When I finally went back to the gym this week, filled with self-loathing and disgust, it was with the knowledge that I had done this to myself. I lost focus. I got complacent. I forgot that there is no finish line when it comes to staying in shape and being healthy (except, of course, death). It requires constant effort and maintenance. Sort of like doing business. Or just living the best life you can.

It was interesting, though. When I started jumping rope and hitting the heavy bag, it wasn’t as bad as a thought it would be. Muscle memory is a great thing. And my knee didn’t hurt, which shocked me.

Now, to be honest, I’m incredibly sore right now. It’s a good sore, though. And it will get easier, though never easy. As long as I maintain focus. And discipline.

Like doing business.
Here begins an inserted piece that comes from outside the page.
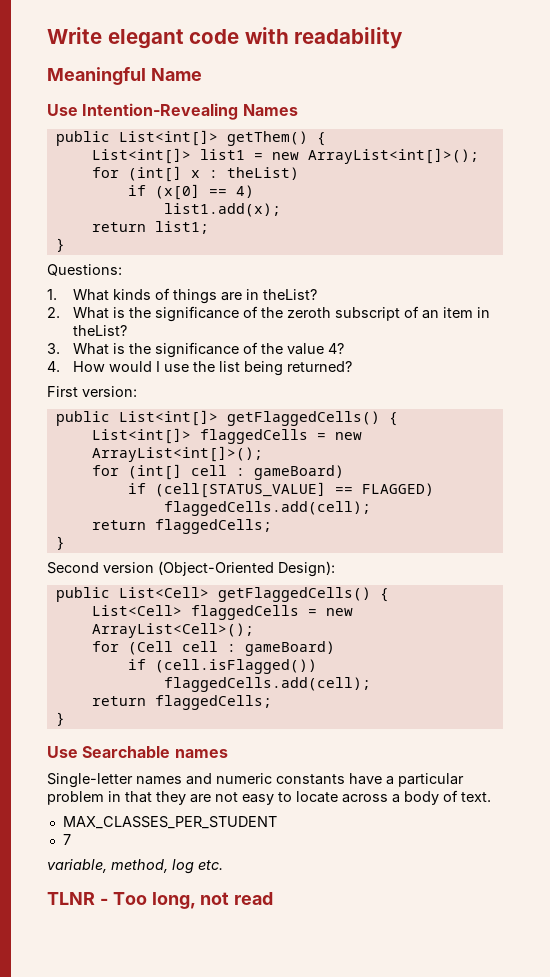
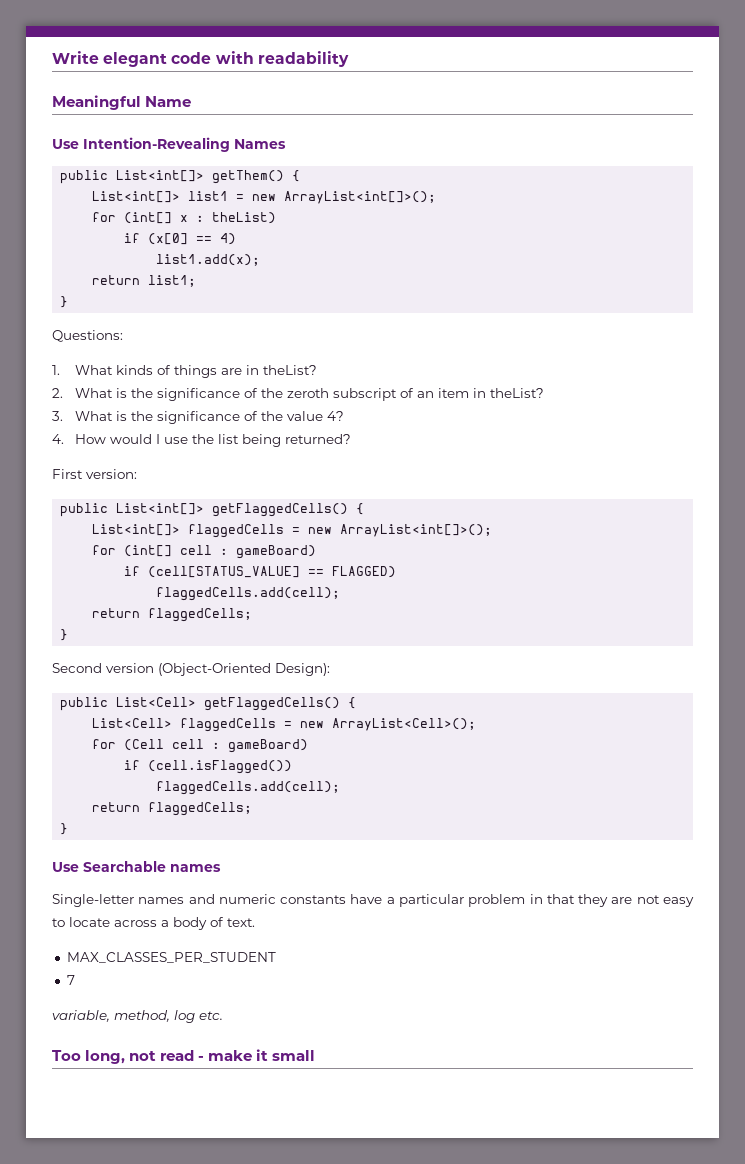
- TLNR - Too long, not read
+ Too long, not read - make it small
And living life.




BTW...one of the things that propelled me back to the gym is the fact that much of my business life has been caught on video. My personal website has just been redesigned by a great guy named Adam Havens, and we’ve posted some videos there...and the contrast between how I looked when my weight was down and when it went back up was sort of jarring.

Vanity, thy name is Content Guy.

I’m pretty proud of the new site, though. I hope you’ll check it out, since it shows all the stuff I do outside MNB:

www.KevinCoupe.com




When we watched the season premiere of “Lost” this week, it was with the expectation, fueled by various reviews, that a number of the mythological questions raised by the series over the past five years. On that level, I was disappointed...because I walked away from Tuesday’s two-hour episode about as confused as ever.
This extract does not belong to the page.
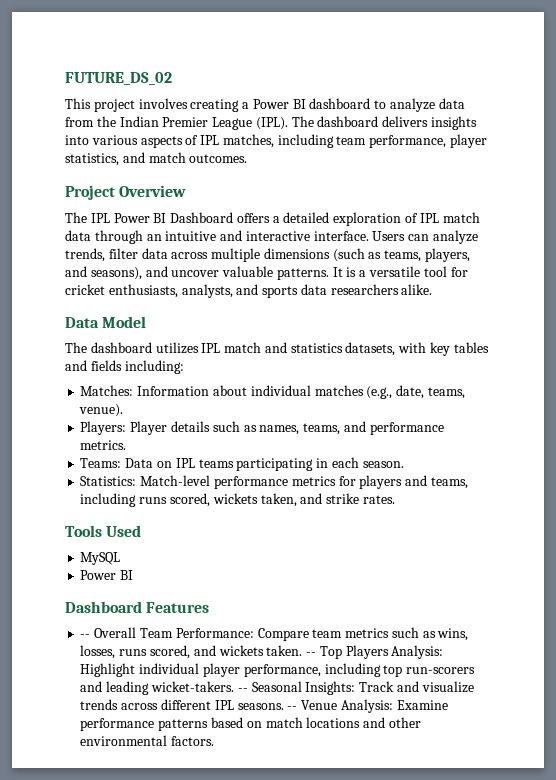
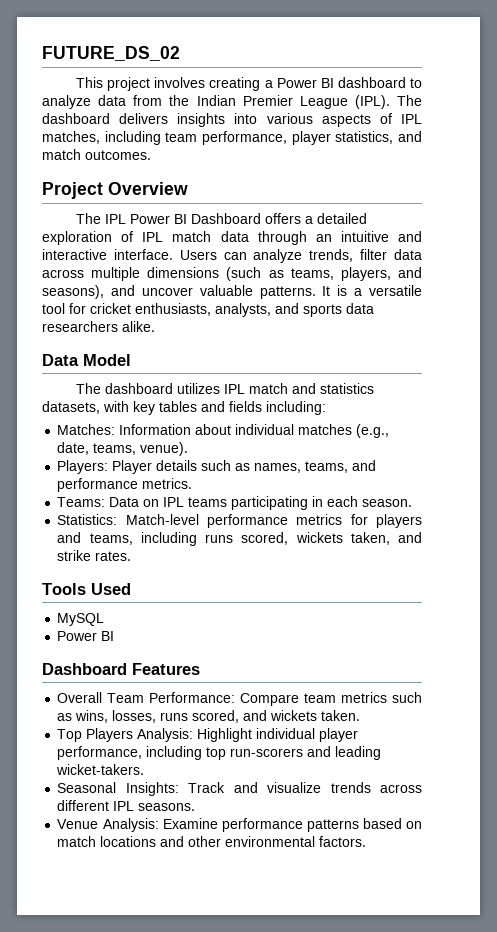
- -- Overall Team Performance: Compare team metrics such as wins, losses, runs scored, and wickets taken. -- Top Players Analysis: Highlight individual player performance, including top run-scorers and leading wicket-takers. -- Seasonal Insights: Track and visualize trends across different IPL seasons. -- Venue Analysis: Examine performance patterns based on match locations and other environmental factors.
+ Overall Team Performance: Compare team metrics such as wins, losses, runs scored, and wickets taken.
+ Top Players Analysis: Highlight individual player performance, including top run-scorers and leading wicket-takers.
+ Seasonal Insights: Track and visualize trends across different IPL seasons.
+ Venue Analysis: Examine performance patterns based on match locations and other environmental factors.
But loving it. “Lost” is wonderful television - challenging, confusing, outrageous and audacious. But never boring. This is the last season for “Lost,” and I assume they will answer many questions, but I’m almost hoping that they don’t wrap up the package too neatly. Because if there is one lesson of “Lost” it is that all decisions have consequences ... usually farther into the future than most of us can imagine.




When the Oscar nominations were announced earlier this week, I was thrilled that for the first time in years I had seen many of the movies in contention. It was just last Saturday that I saw The Hurt Locker, the marvelous look at bomb disposal units in Iraq directed by Kathryn Bigelow.

The Hurt Locker is an exercise in constant tension. Beyond the various relationships in the movie, there is hardly a moment in the movie when you don’t worry about a surprise explosion or terrorist attack. By the end of the film, you almost feel drenched - Bigelow is expert at putting the viewer in the middle of the action.

If there is a business lesson in The Hurt Locker, it is the downside and upside of myopia. Tunnel vision almost never is a good idea, because we live in a world of such nuance and complexity that a contextual view of problems and scenarios almost always improves your ability to make both strategic and tactical decisions. On the other hand, the vivid characters in The Hurt Locker make it clear that sometimes you have to be myopic...because the minute you lose focus, you put yourself and your mission in jeopardy.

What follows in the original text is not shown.